Algorithm comparison"
In sgdGMF: Estimation of Generalized Matrix Factorization Models via Stochastic Gradient Descent

Workspace setup

options(rmarkdown.html_vignette.check_title = FALSE)

knitr::opts_chunk$set(
  collapse = TRUE,
  comment = "#>"
)

Load the \code{sgdGMF} package in the workspace.

library(sgdGMF)

Load other useful packages in the workspace.

library(ggplot2)
library(ggpubr)
library(reshape2)

Ant traits data

Load the ant traits data in the workspace and define the response matrix Y and covariate matrices X and Z.

# install.packages("mvabund")
# data(antTraits, package = "mvabund")

load(url("https://raw.githubusercontent.com/cran/mvabund/master/data/antTraits.RData"))

Y = as.matrix(antTraits$abund)
X = as.matrix(antTraits$env[,-3])
Z = matrix(1, nrow = ncol(Y), ncol = 1)

n = nrow(Y)
m = ncol(Y)

Model specification

Set the model family to Poisson since the response matrix contain count data.

family = poisson()

Select the optimal number of latent factors using the function \code{sgdgmf.rank}, which employs an adjusted eigenvalue thresholding method to identify the optimal elbow point of a screeplot.

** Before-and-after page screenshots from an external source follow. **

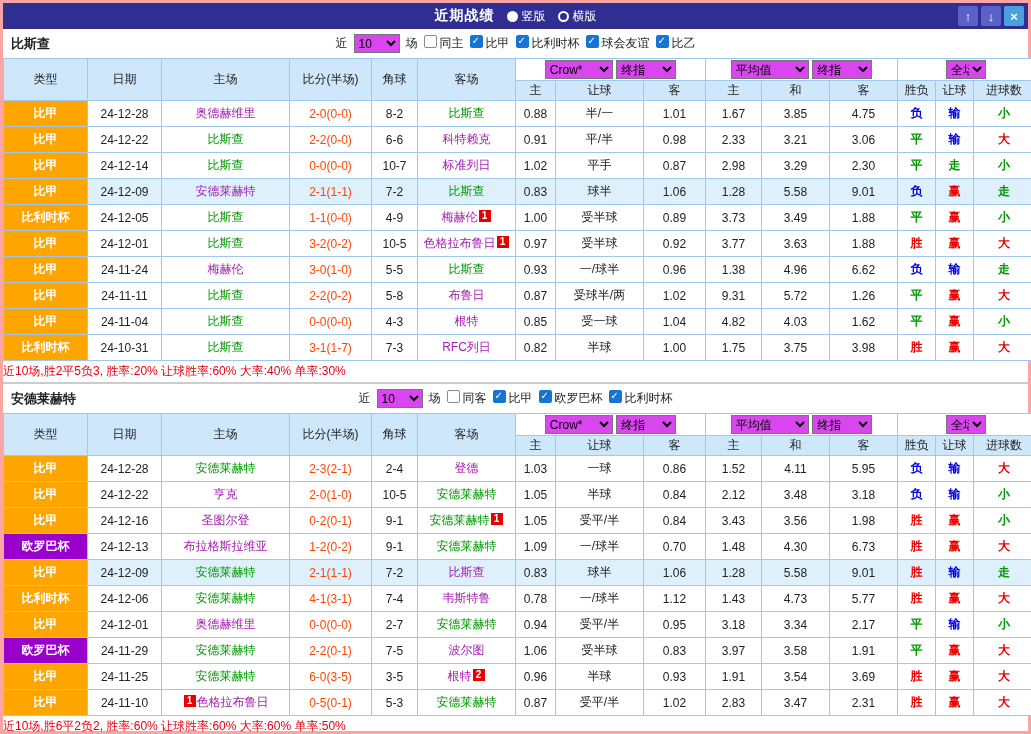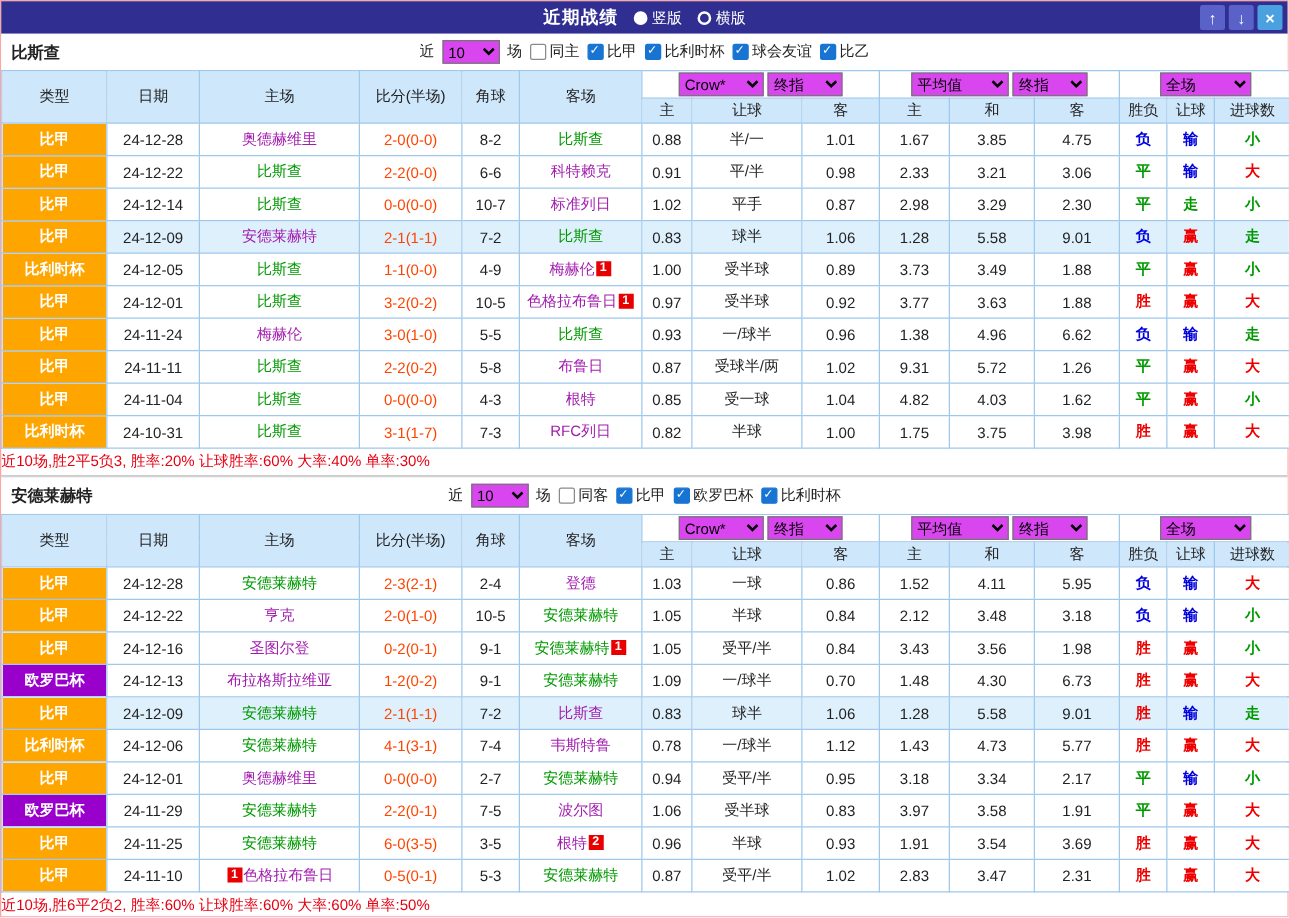"近期战绩" .window { border: 1px solid #fca5a5 -> 3px solid #fca5a5 }
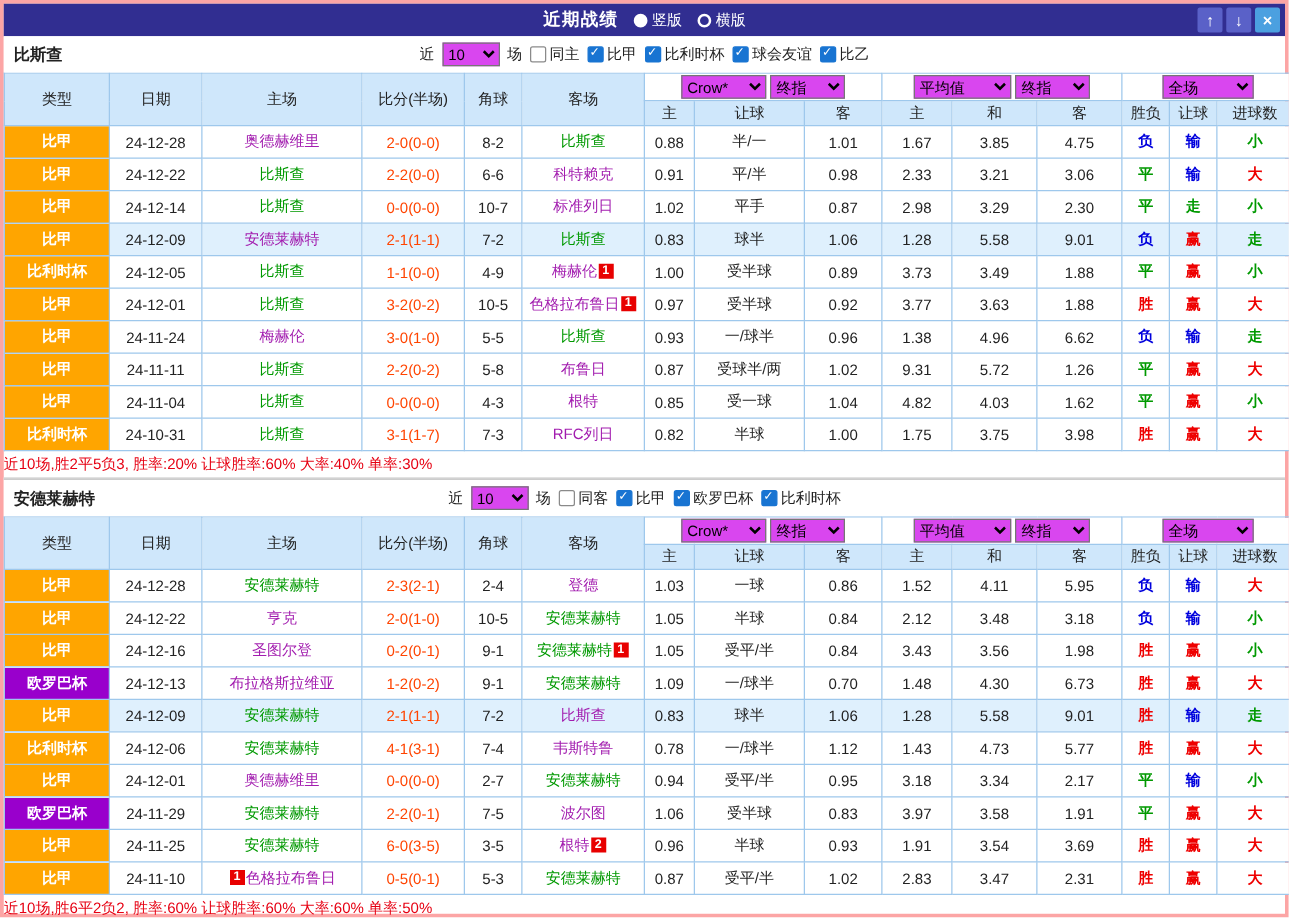"同主" .cb-label { align-items: center -> flex-start }
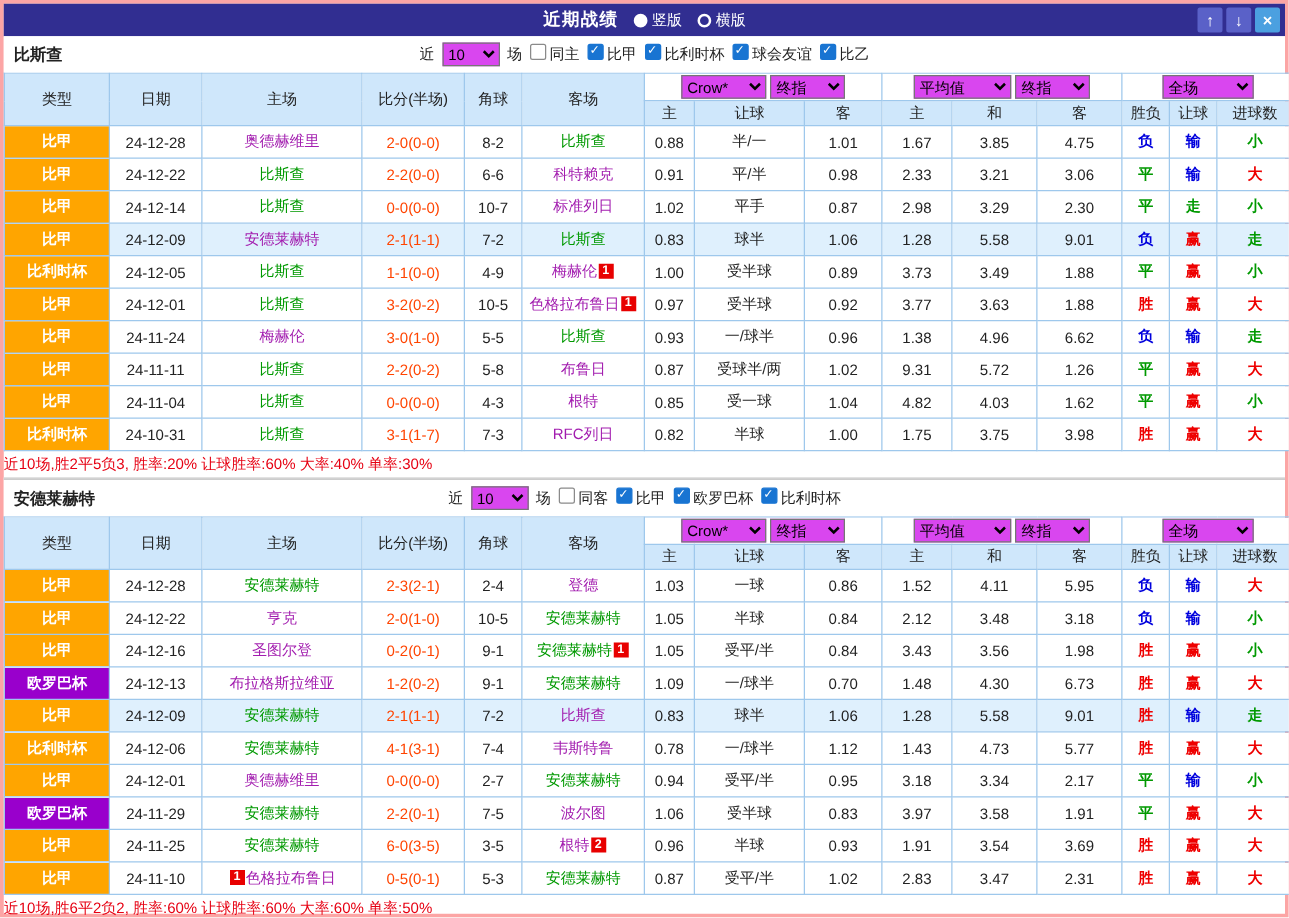"全场" .sel-scope { width: 73px -> 40px }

ncomp = sgdgmf.rank(Y = Y, X = X, Z = Z, family = family)$ncomp
cat("Selected rank: ", ncomp)

Model estimation

\code{sgdGMF} implements four estimation algorithms which are outlined below. Notice that we here describe the algorithms by assuming, without loss of generality, that $B = 0$ and $A = 0$ (see the \code{help} documentation of the \code{sgdgmf.fit} function for the notation). In the real implementation, where non-zero $B$ and $A$ are considered, we jointly optimize $[A, U]$ and $[B, V]$ following the same algorithmic strategy, but accounting for regression effects.

# knitr::include_graphics("../man/alg-AIRWLS.png")

# knitr::include_graphics("../man/alg-Newton.png")

# knitr::include_graphics("../man/alg-BSGD.png")

# knitr::include_graphics("../man/alg-CSGD.png")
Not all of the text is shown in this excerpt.